September 25, 2006
ESB's still over-stepping their bounds
After some time off, I return to the wired world and find that things just keep getting better and better. Take, for example, Mohammad Akif's recent posting on Microsoft ESB strategy. While knocking other vendors for trumping up bogus offerings, his discussion of what an ESB can/should support goes against many of the principles of service orientation.
One main thing that gets me every time is the inter-changable use of the terms "bus" and "broker". They are different architectural patterns! An ESB should NOT, either "at the very minimum" or at all, support "Brokered Communication". The idea of necessarily having a single physical point through which all communications go through, be it clustered for high availability or not, is not the implementation of the Bus architectural pattern. Period. I know that that's how Microsoft implemented BizTalk. It still doesn't make it a bus. Topic-based routing, which, when you implement a variation of the DataType Channel pattern, can bring you to a one-to-one mapping of channels to autonomous components.

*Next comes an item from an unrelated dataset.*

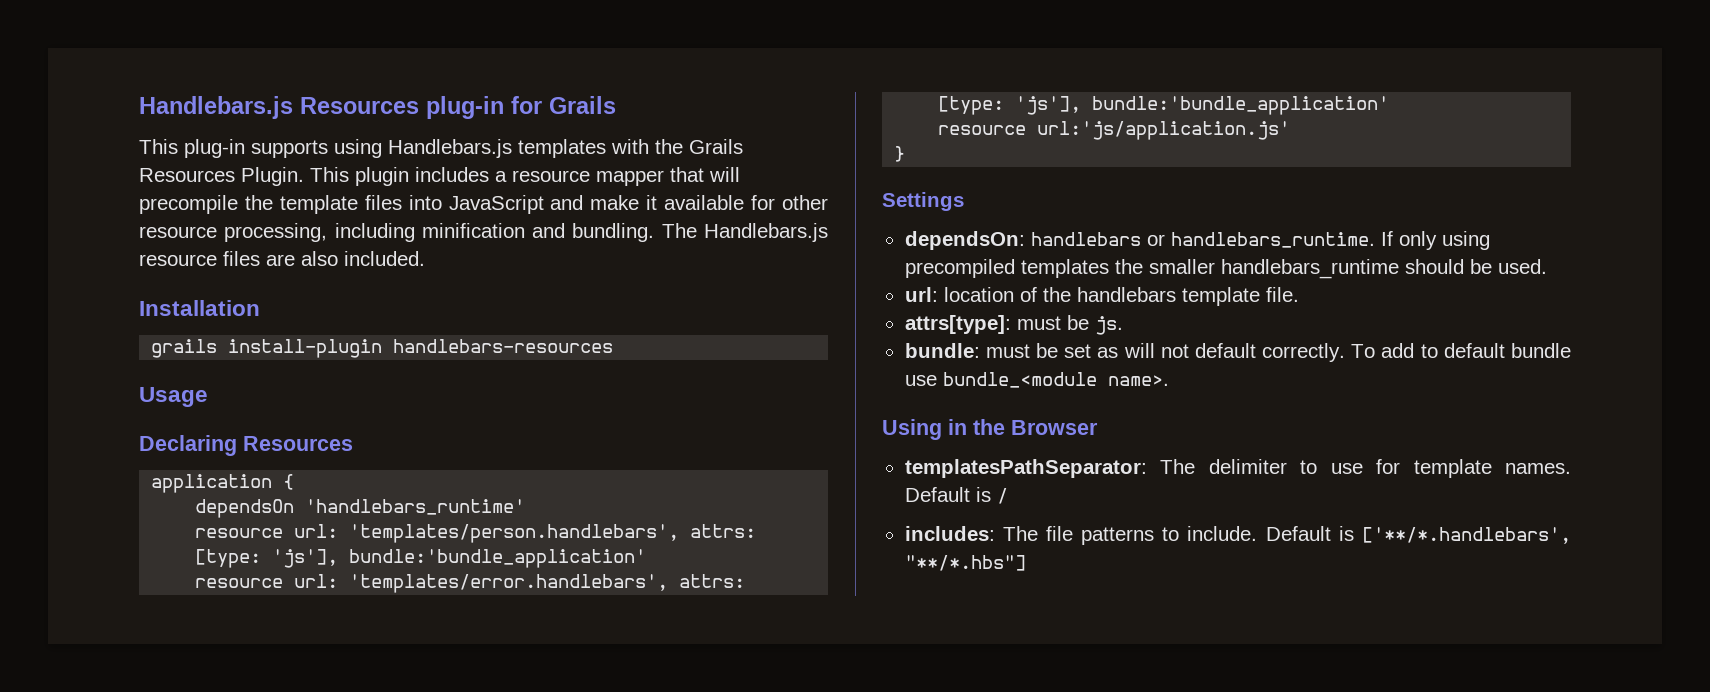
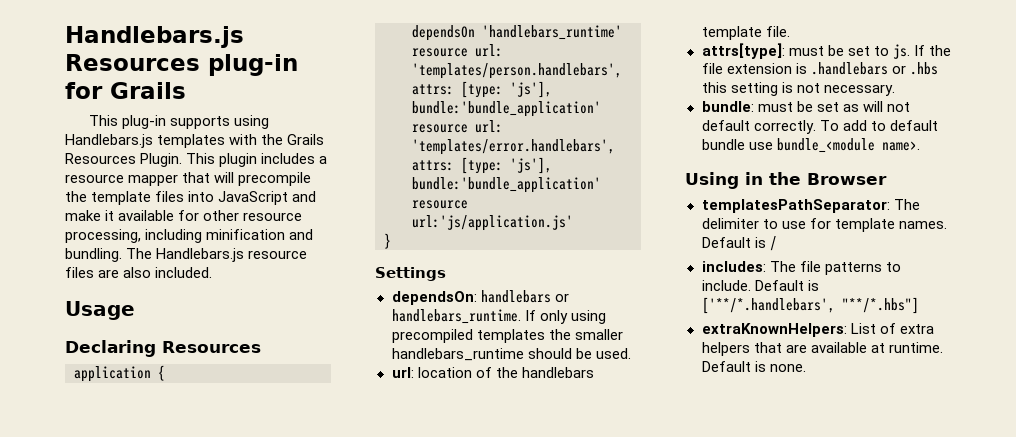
[139,300,260,316] [151,339,614,358] // Installation // grails install-plugin handlebars-resources -> (213, 272) none
(1089, 322) none -> [847,46,889,56] set to
(1123, 325) none -> [913,45,951,56] [701,62,938,75] [701,82,895,96] If the file extension is .handlebars or .hbs this setting is not necessary.
(1026, 563) none -> [701,323,934,337] [701,342,943,356] [701,361,806,372] // extraKnownHelpers: List of extra helpers that are available at runtime. Default is none.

And then there's message transformation. Has there ever been a more transparent defective gene inherited from the EAI beginnings? SOA is not about hooking together poorly design, hastily shipped legacy systems. Each service is responsible for its own communications with other services. If it needs to "transform" messages, whatever that means, it should do it by itself. If there's anything going on, we're talking about contextual translation - think of those guys in the back rows of the UN, only doing a better job. A service needs to understand the semantic meaning of a message and assimilate the data it brings into the service's own internal domain. No intermediary can, or should, help there.
One parting note: I don't want to come off as attacking Mohammed specifically here. If ever there was an architect who had a more balanced point of view at Microsoft, I haven't met or read them yet :) Look for more discussion around Mo's blog post in the coming days.